#### What the task requires:
Could you count the lines in the listing that include the word "take"? Give only the number.

#### The input:
..........

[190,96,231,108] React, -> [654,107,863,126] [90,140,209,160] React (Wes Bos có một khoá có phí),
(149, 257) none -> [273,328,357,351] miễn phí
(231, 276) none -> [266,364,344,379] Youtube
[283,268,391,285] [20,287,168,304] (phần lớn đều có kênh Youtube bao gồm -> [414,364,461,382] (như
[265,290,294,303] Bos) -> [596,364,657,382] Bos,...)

..........

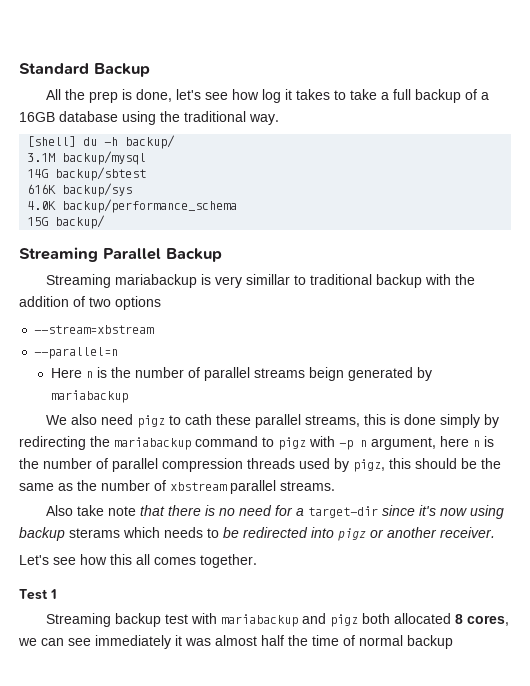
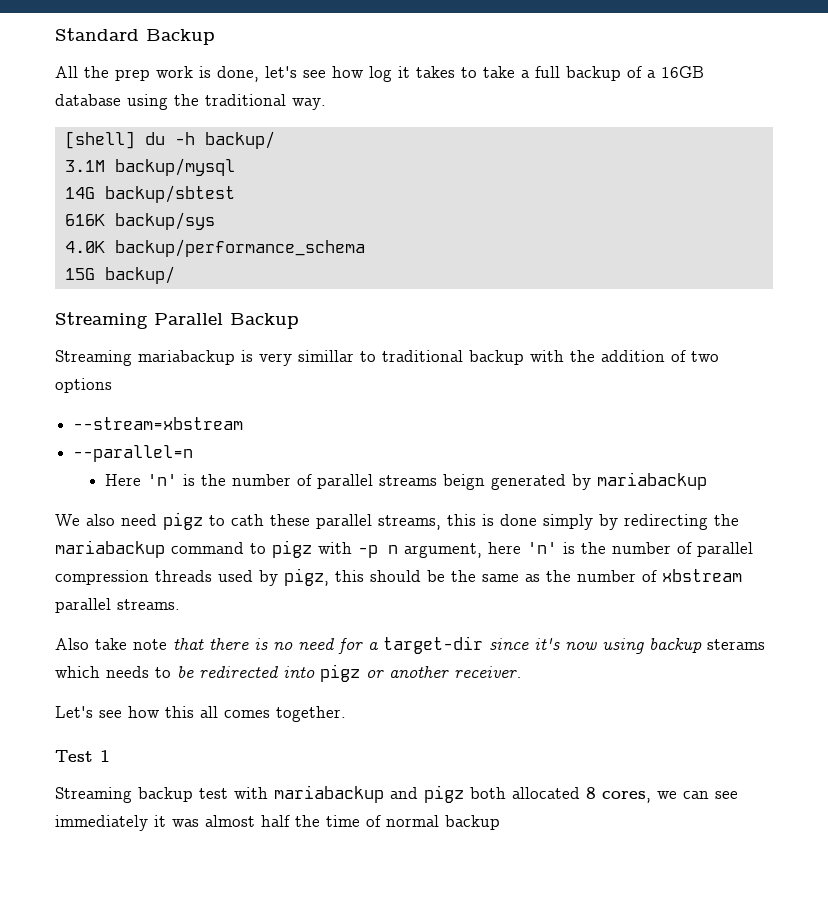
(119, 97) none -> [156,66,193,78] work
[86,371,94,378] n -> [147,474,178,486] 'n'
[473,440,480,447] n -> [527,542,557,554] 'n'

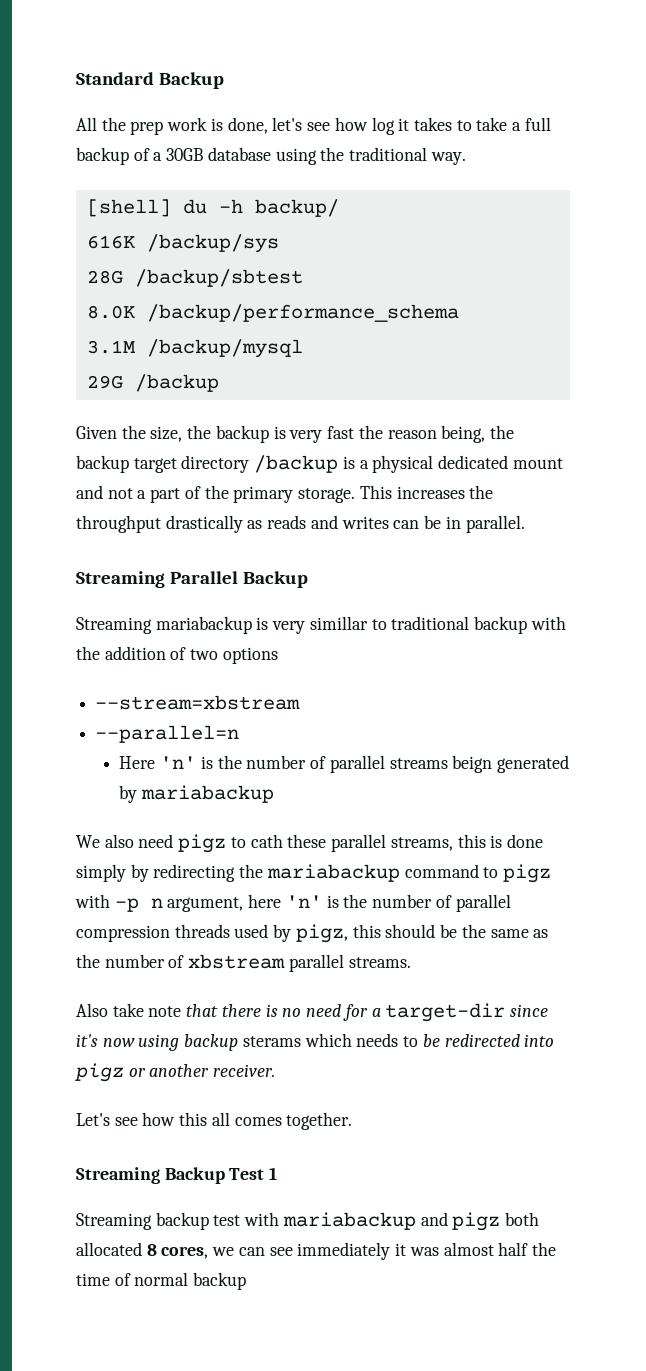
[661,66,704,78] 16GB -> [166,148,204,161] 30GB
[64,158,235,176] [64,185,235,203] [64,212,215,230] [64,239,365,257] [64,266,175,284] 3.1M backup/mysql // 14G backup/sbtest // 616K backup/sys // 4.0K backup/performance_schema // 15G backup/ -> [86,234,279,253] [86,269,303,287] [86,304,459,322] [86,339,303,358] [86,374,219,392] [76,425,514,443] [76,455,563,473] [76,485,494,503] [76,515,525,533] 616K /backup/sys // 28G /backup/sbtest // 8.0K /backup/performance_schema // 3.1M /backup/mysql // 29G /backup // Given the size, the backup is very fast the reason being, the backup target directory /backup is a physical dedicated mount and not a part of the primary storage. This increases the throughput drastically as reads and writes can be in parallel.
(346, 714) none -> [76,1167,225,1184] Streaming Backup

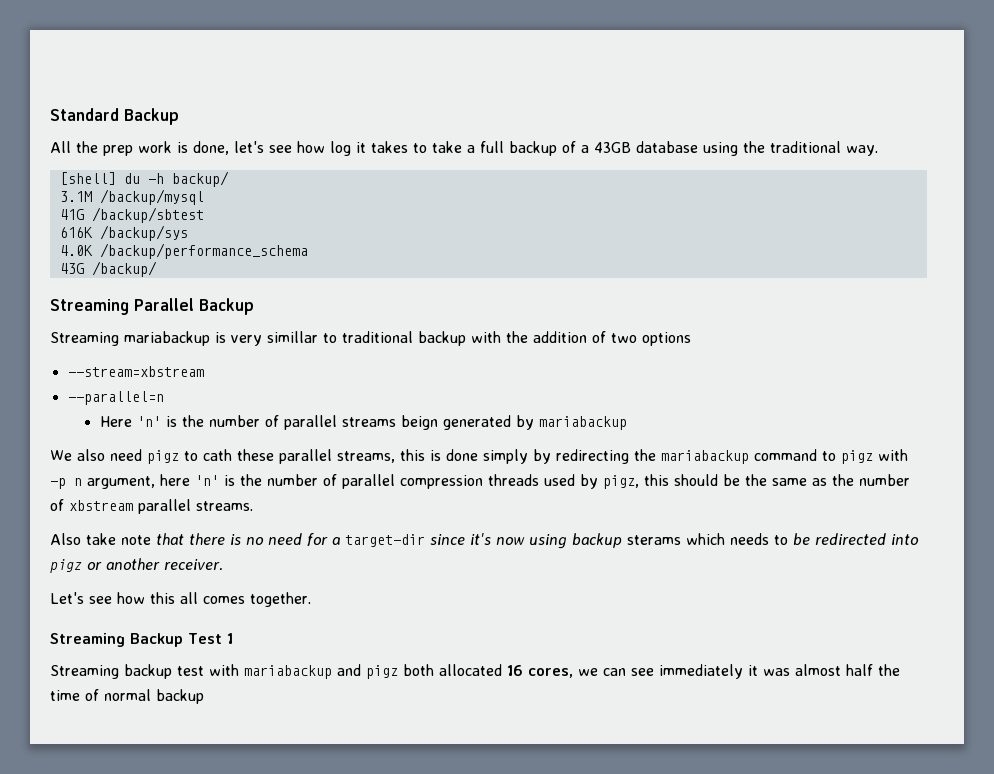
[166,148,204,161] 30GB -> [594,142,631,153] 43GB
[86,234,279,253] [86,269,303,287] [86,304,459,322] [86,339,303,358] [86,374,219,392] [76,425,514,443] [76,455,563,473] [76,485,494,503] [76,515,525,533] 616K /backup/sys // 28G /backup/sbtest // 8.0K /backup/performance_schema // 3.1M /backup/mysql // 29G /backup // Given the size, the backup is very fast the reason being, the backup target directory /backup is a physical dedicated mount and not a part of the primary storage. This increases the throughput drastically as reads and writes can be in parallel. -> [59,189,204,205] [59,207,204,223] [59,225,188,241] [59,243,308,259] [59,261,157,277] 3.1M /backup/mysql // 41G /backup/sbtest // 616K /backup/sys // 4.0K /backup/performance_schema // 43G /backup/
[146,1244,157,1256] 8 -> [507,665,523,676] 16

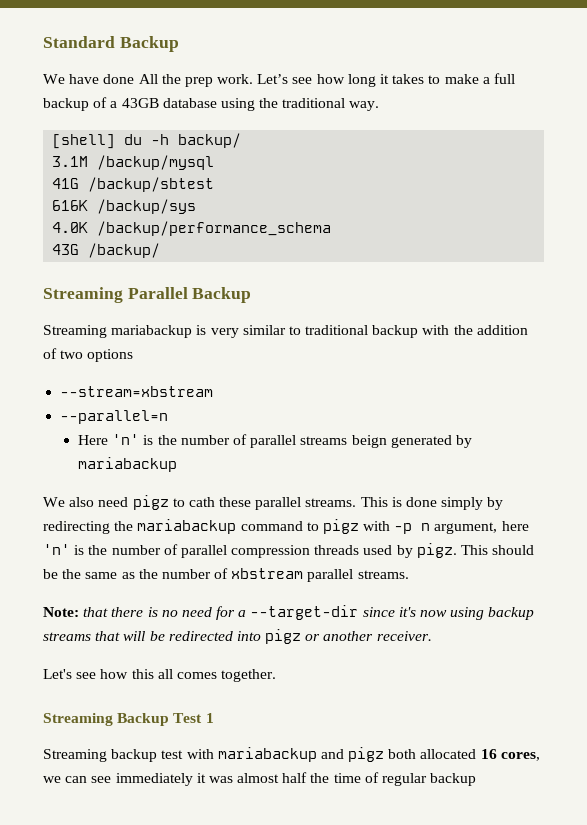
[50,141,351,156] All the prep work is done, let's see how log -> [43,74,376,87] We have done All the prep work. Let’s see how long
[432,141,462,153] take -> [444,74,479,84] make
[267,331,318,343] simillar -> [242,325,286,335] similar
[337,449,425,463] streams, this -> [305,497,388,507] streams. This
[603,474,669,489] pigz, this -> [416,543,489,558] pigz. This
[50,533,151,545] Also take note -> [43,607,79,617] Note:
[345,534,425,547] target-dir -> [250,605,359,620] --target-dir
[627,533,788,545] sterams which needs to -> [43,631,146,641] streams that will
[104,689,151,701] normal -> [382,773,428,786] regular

..........

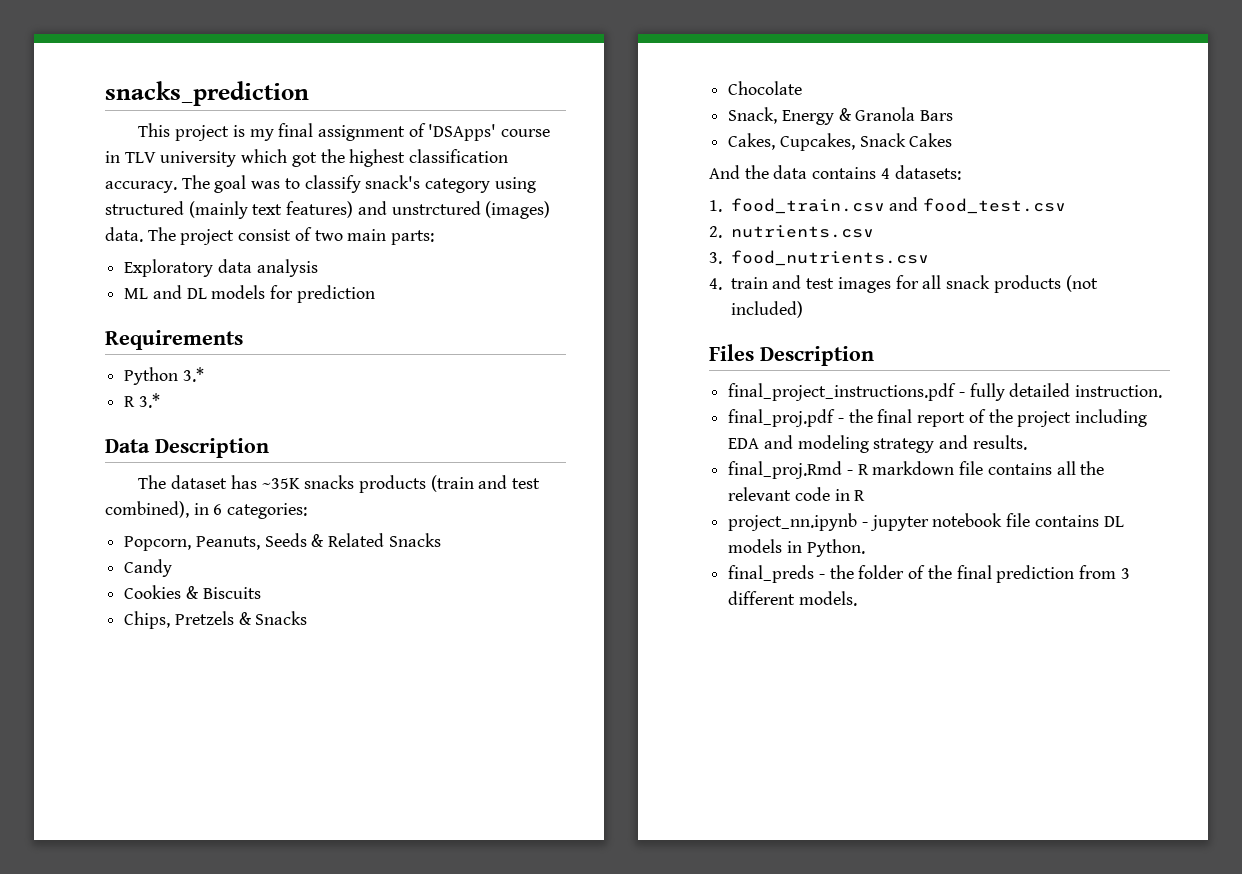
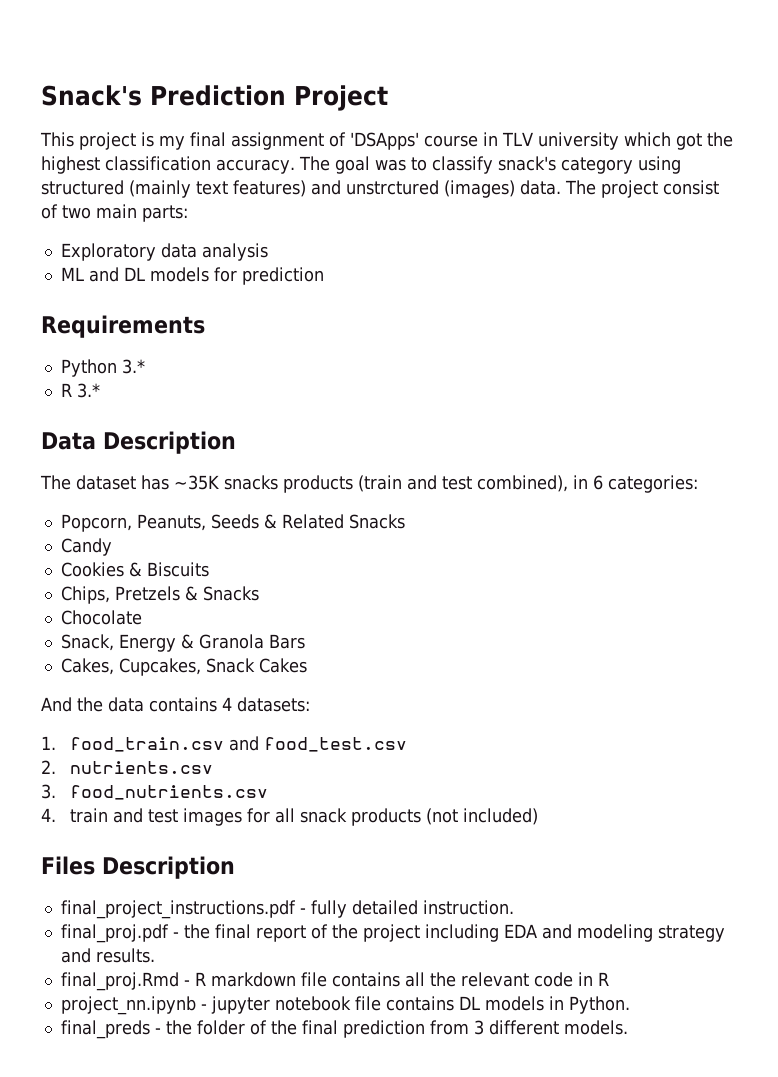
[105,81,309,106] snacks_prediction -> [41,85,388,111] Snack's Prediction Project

..........

#### Task result:
2